言语之间,他的右手俨然聚集了一抹淡淡的蓝光。就好比萤火虫燃烧生命释放的微芒,虽不耀眼,却无法将其忽视。
那些光团簇拥,拼接,宛如积木一般的能量体在一阵组合之中一点一点地将啻之龙刃的形态所展现。
这赵啻贤已经不知看过多少遍的过程,在这一刻却是如此地让人叹咏。没有什么花哨的点缀,只有那湛蓝而丝尘不染的刀锋将迎面而来的月光切碎。
然而,真正吸引克洛绮注意力的,并不是这把所向披靡的宝刀,而是刀柄末端镂空处,那用细绳所系挂的一小片紫色金属。
太普通了,普通得毫无亮点。这片金属没有什么出众的光泽,也没什么稀奇的性质。就是那种随处可见的,构成机甲的再平常不过的铁皮。
“这么一个不起眼的东西,究竟有什么理由与啻之龙刃并列?”充满疑虑的话语不禁脱出口来。

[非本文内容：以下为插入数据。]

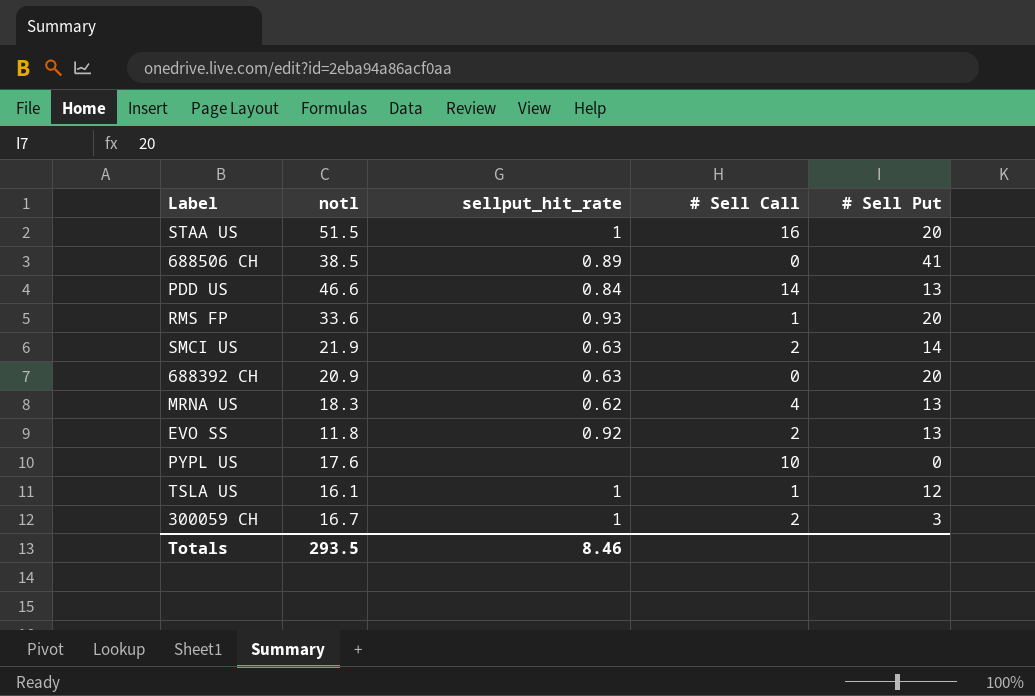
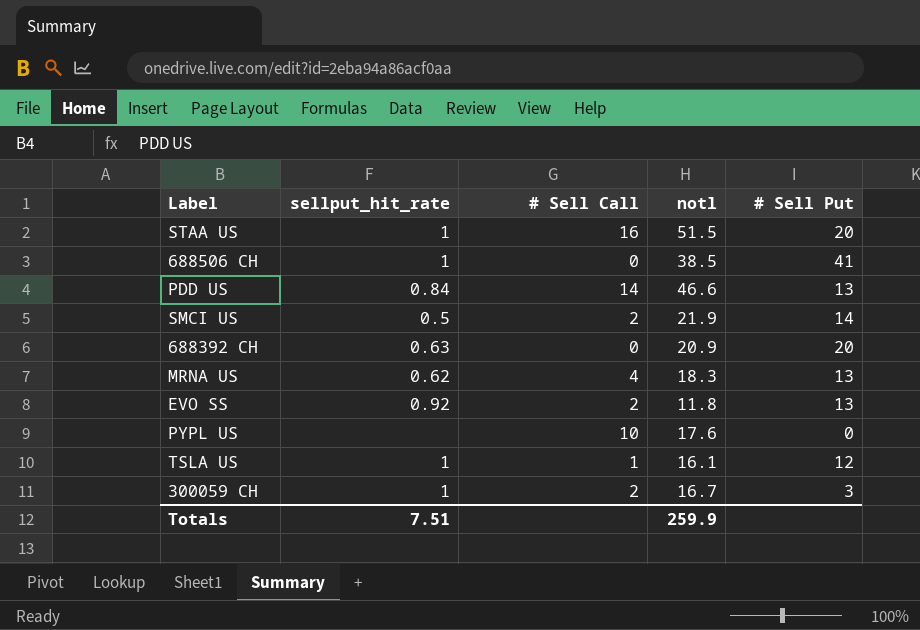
column notl | position: 2 -> 4
row RMS FP: 33.6 | 0.93 | 1 | 20 -> none
688506 CH | sellput_hit_rate: 0.89 -> 1
SMCI US | sellput_hit_rate: 0.63 -> 0.5
Totals | sellput_hit_rate: 8.46 -> 7.51
Totals | notl: 293.5 -> 259.9

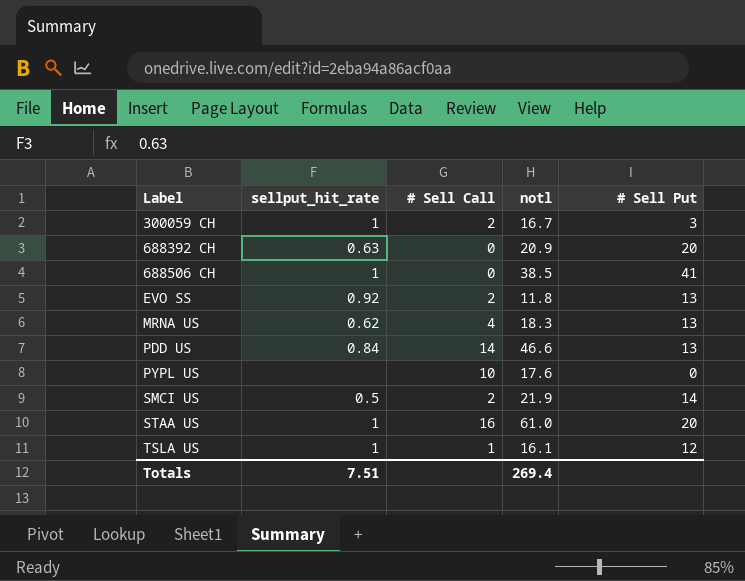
row order: none -> Label ascending
STAA US | notl: 51.5 -> 61.0
Totals | notl: 259.9 -> 269.4

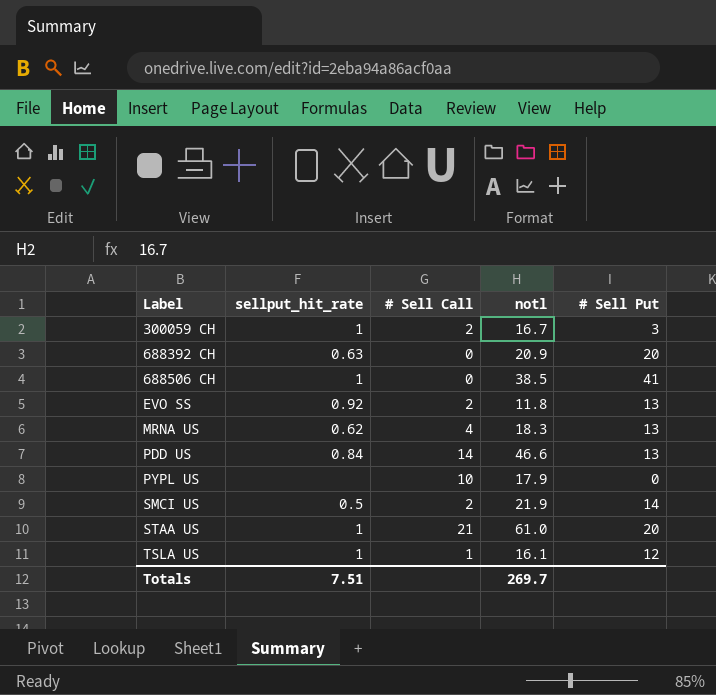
PYPL US | notl: 17.6 -> 17.9
STAA US | # Sell Call: 16 -> 21
Totals | notl: 269.4 -> 269.7

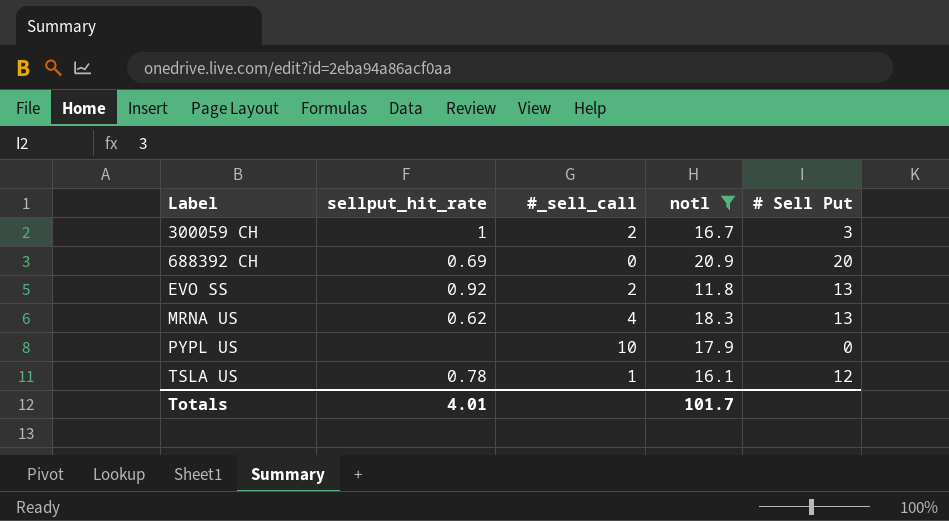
filter: none -> notl <= 20.9
column name: # Sell Call -> #_sell_call
688392 CH | sellput_hit_rate: 0.63 -> 0.69
TSLA US | sellput_hit_rate: 1 -> 0.78
Totals | sellput_hit_rate: 7.51 -> 4.01
Totals | notl: 269.7 -> 101.7

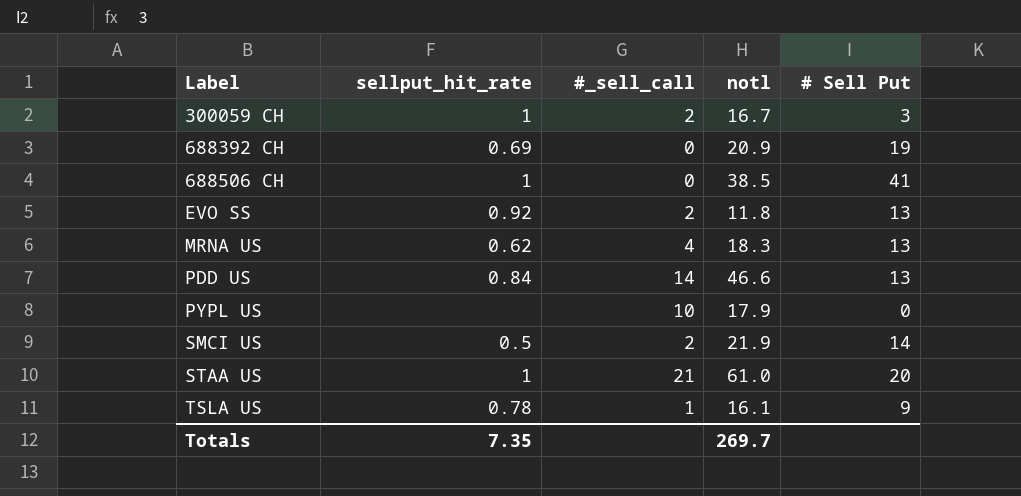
filter: notl <= 20.9 -> none
688392 CH | # Sell Put: 20 -> 19
TSLA US | # Sell Put: 12 -> 9
Totals | sellput_hit_rate: 4.01 -> 7.35
Totals | notl: 101.7 -> 269.7

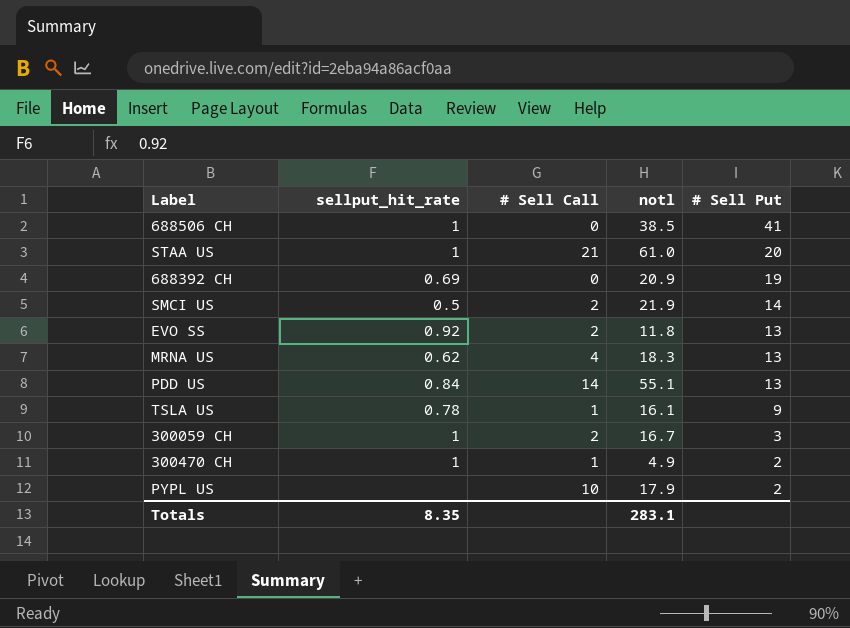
row order: Label ascending -> # Sell Put descending
column name: #_sell_call -> # Sell Call
PDD US | notl: 46.6 -> 55.1
row 300470 CH: none -> 1 | 1 | 4.9 | 2
PYPL US | # Sell Put: 0 -> 2
Totals | sellput_hit_rate: 7.35 -> 8.35
Totals | notl: 269.7 -> 283.1

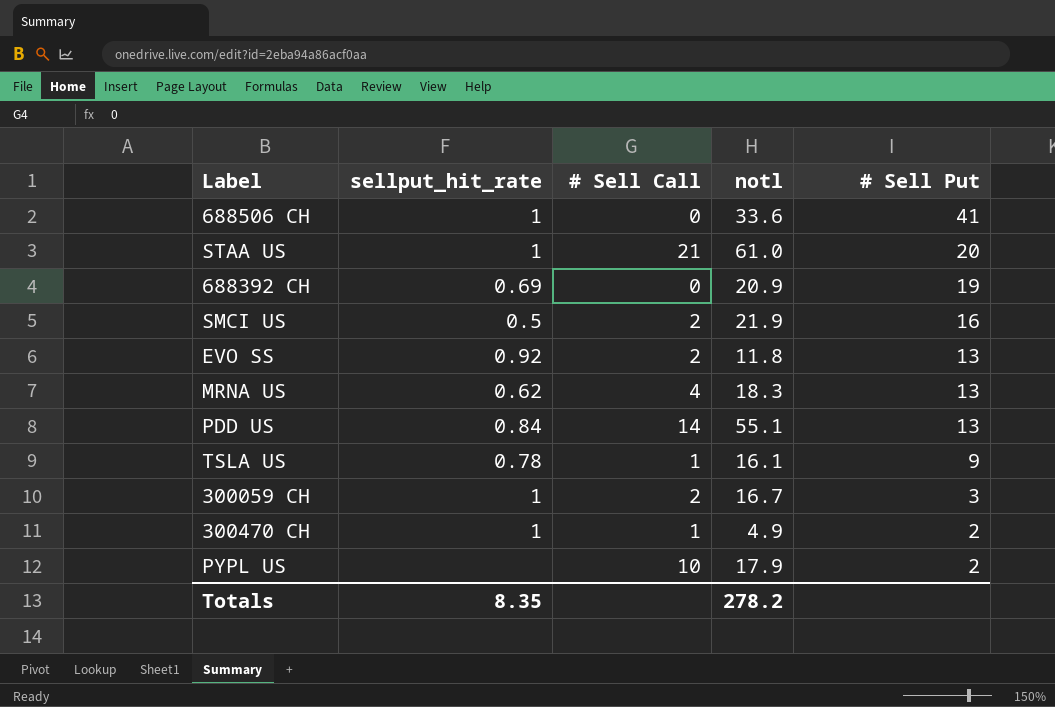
688506 CH | notl: 38.5 -> 33.6
SMCI US | # Sell Put: 14 -> 16
Totals | notl: 283.1 -> 278.2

在她不解的眼神中,赵啻贤莞尔一笑,摩挲着啻之龙刃质感浑厚的刀柄,似与挚友相语。
“他,算是第一个走进我生命中的机械吧。从前我只是认为,机甲不过就是毫无情感的机械罢了。然而,我的认知是完全错误的。
他长的圆头圆脑,浑身紫不拉几的,和克洛绮你可差远了。但是,他却给我在这陌生的地方带来了欢快。
平时训练完,他便会悄悄地缩进门后,闪电般的偷袭让我措手不及。当我遇到低谷,遭遇痛苦时,他也总是第一个到达我的身边,鼓舞着我:‘赵小子,振作起来!今天的晚饭蛋爷我请!’
他,永远在我的背后,陪伴在我身边。
当得知我要来到这里,执行九死一生的任务时,他不顾可能减少机体寿命的风险,将一块外壳强行拆下,牵挂在这把同样陪伴了我长久的啻之龙刃。
这块不起眼的小铁片,凝聚着的是羁绊,和情谊。”
这段平淡却让人无法平静的往事讲完了。克洛绮已然入了神。
“谢谢你!”
末了,她再也难以抑制心中掺杂着痛的感激,紧紧地抱住了赵啻贤。那柄置于两人中间的啻之龙刃也发出嗡嗡轻响,似夜半美好的旋律。
啻之龙刃,我可感觉到你的小情绪了。
赵啻贤将克洛绮轻轻松开,心里却已经笑出了声。
开玩笑的了。
沉默的无畏与永不湮灭的意志,才是这把刀的信条。